Fast forward a few decades, and the creative minds of Tony Cisek (Production Design), Jim Hunter (University of South Carolina), and South Side Design and Building have transformed the National Building Museum into a similarly magical setting.
As I entered the museum, I was whisked into the life size scenes from Midsummer out of the Folger Library’s copy of Joanna Robson’s Knavish Lad concertina. After traveling through the concertina, I was transported into the Playhouse, a two-story temporary stage custom built for the Great Hall. By day, the museum continues its summer tradition of hosting the Summer Block Party and by night, the Playhouse emerges.
The set was beautifully constructed, made all the more beautiful by the grandeur of the National Building Museum, yet there was such a missed opportunity to fully utilize the space. I wish a scene had taken place between the arch of the second floor, or that the museum’s iconic columns could have been trees within the forest. The best use of the space was when the train on Queen Titania’s gown flowed from the second floor to her spot on the Playhouse stage, exuding power and elegance.
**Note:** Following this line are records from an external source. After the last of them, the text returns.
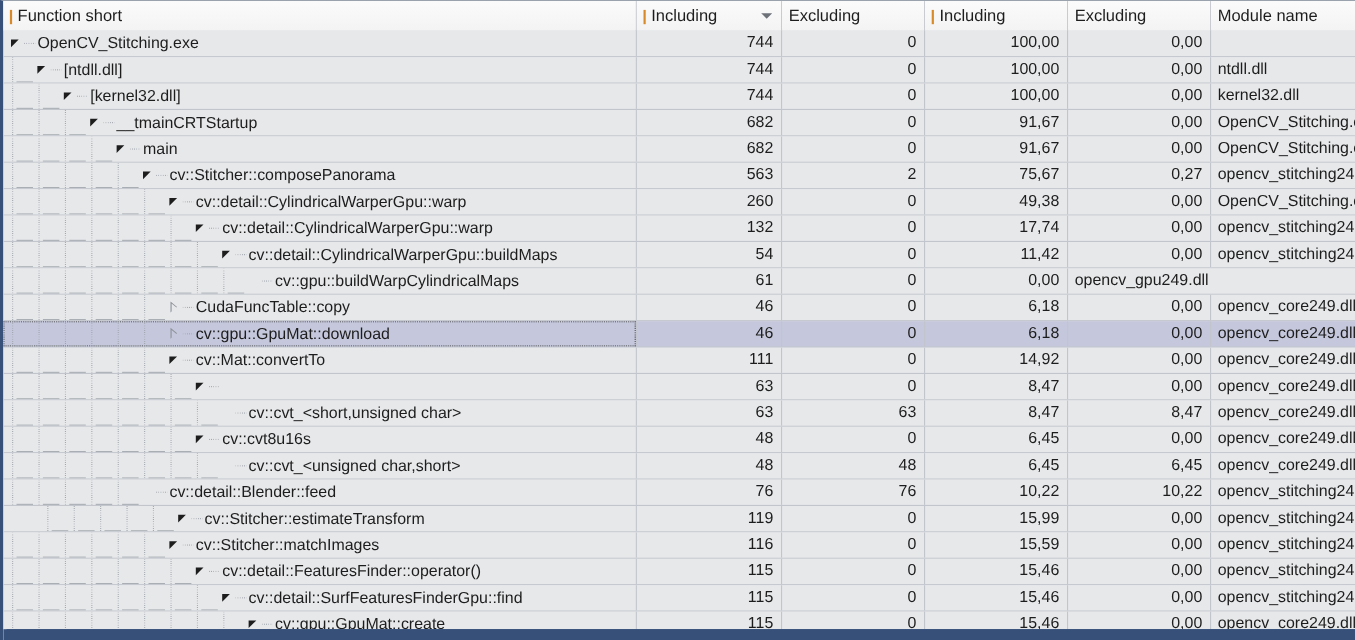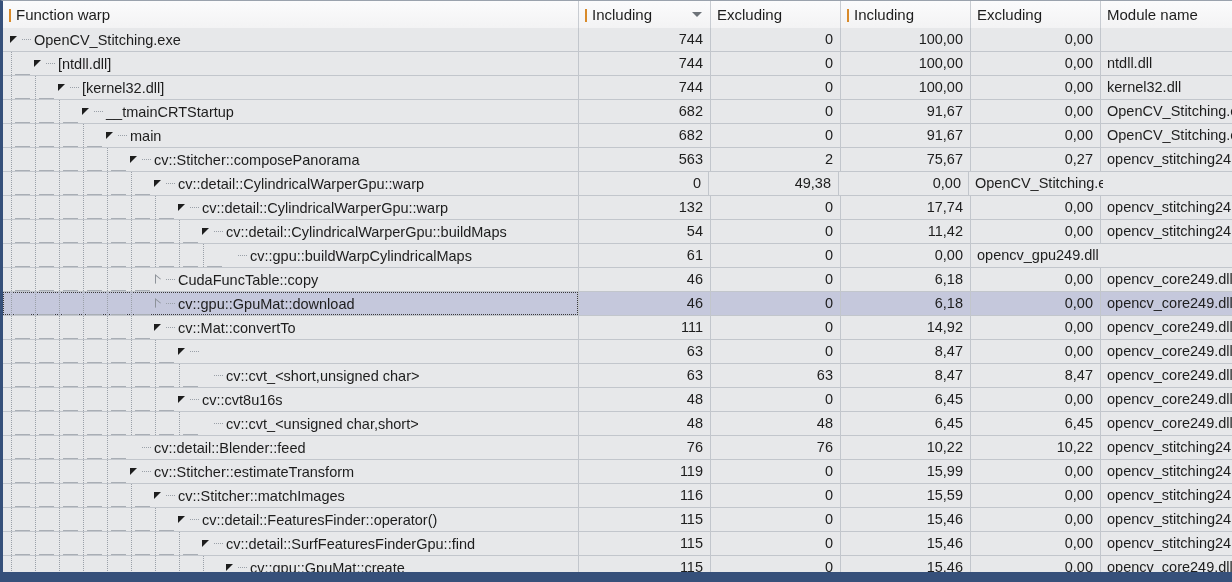--- a/index.html
+++ b/index.html
@@ -233,21 +233,21 @@
   }
 </style>
 </head>
 <body>
 
 <div id="app">
 
   <div class="grid-header" id="grid-header">
       <div class="hcell" style="width: 576px; flex: 0 0 576px;">
         <span class="trunc-mark"></span>
-        <span class="htxt">Function warp</span>
+        <span class="htxt">Function short</span>
       </div>
       <div class="hcell" style="width: 132px; flex: 0 0 132px;">
         <span class="trunc-mark"></span>
         <span class="htxt">Including</span>
         <span class="sort-arrow"></span>
       </div>
       <div class="hcell" style="width: 130px; flex: 0 0 130px;">
         <span class="htxt">Excluding</span>
       </div>
       <div class="hcell" style="width: 130px; flex: 0 0 130px;">
@@ -417,20 +417,21 @@
               <div class="guide" style="left: 127px;"></div>
               <div class="stub" style="left: 131px; width: 15px;"></div>
             </div>
             <div class="twisty">
               <span class="t-expanded"></span>
             </div>
             <div class="hconn"></div>
             <div class="fnlabel">cv::detail::CylindricalWarperGpu::warp</div>
           </div>
         </div>
+        <div class="cell num" style="flex: 0 0 132px;">260</div>
         <div class="cell num" style="flex: 0 0 130px;">0</div>
         <div class="cell num" style="flex: 0 0 130px;">49,38</div>
         <div class="cell num" style="flex: 0 0 130px;">0,00</div>
         <div class="cell mod" style="flex: 0 0 134px;">OpenCV_Stitching.e</div>
       </div>
       <div class="row">
         <div class="cell fn" style="flex: 0 0 576px;">
           <div class="fnbox">
             <div class="indent" style="width: 172px;">
               <div class="guide" style="left: 7px;"></div>
@@ -765,21 +766,21 @@
             <div class="fnlabel">cv::detail::Blender::feed</div>
           </div>
         </div>
         <div class="cell num" style="flex: 0 0 132px;">76</div>
         <div class="cell num" style="flex: 0 0 130px;">76</div>
         <div class="cell num" style="flex: 0 0 130px;">10,22</div>
         <div class="cell num" style="flex: 0 0 130px;">10,22</div>
         <div class="cell mod" style="flex: 0 0 134px;">opencv_stitching24</div>
       </div>
       <div class="row">
-        <div class="cell fn" style="flex: 0 0 576px;">
+        <div class="cell fn" style="flex: 0 0 576px; padding-left: 32px;">
           <div class="fnbox">
             <div class="indent" style="width: 124px;">
               <div class="guide" style="left: 7px;"></div>
               <div class="stub" style="left: 11px; width: 15px;"></div>
               <div class="guide" style="left: 31px;"></div>
               <div class="stub" style="left: 35px; width: 15px;"></div>
               <div class="guide" style="left: 55px;"></div>
               <div class="stub" style="left: 59px; width: 15px;"></div>
               <div class="guide" style="left: 79px;"></div>
               <div class="stub" style="left: 83px; width: 15px;"></div>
And while this production of Midsummer had all the classic characteristics of a Shakespeare comedy (bawdy humor about breasts, physical comedy, and making fun of bottoms), Director Victor Malana Maog tried to fit too many disparate styles of performance into 90 minutes.
Maog added a slight musical and dance component to the production. The Players interspersed their scenes with snippets of blues/folk songs, emphasizing their working class status. In contrast, Puck and the fairies had an eerie magical quality, accentuated by chunky movements and a somewhat discordant soundtrack (original music by Brandon Wolcott). And finally, the lovers of the Court of Athens (Hermia, Lysander, Helen, and Demetrius) often performed the passage of time through modern dance. Instead of creating distinct characters with unique mannerisms, the show felt more like genre whiplash between very different performance styles.
So while the actors put on a great show, filled with the easy laughs of a Shakespeare comedy, I felt that the execution was lacking and I left the performance wanting just a bit more.
Final Grade: B+
A Midsummer Night’s Dream plays at The National Building Museum through August 28, 2022. Tickets are $20-$85 and can be purchased from the Folger Theatre Box Office at www.folger.edu/theatre or 202-544-7077. The activities for The National Building Museum’s Summer Block Party are accessible with museum admission.
Running Time: 90 minutes without an intermission.
COVID Safety Protocols: Well-fitting masks are required at all times inside the theater, and all patrons must show proof of vaccination (picture of vaccine card works).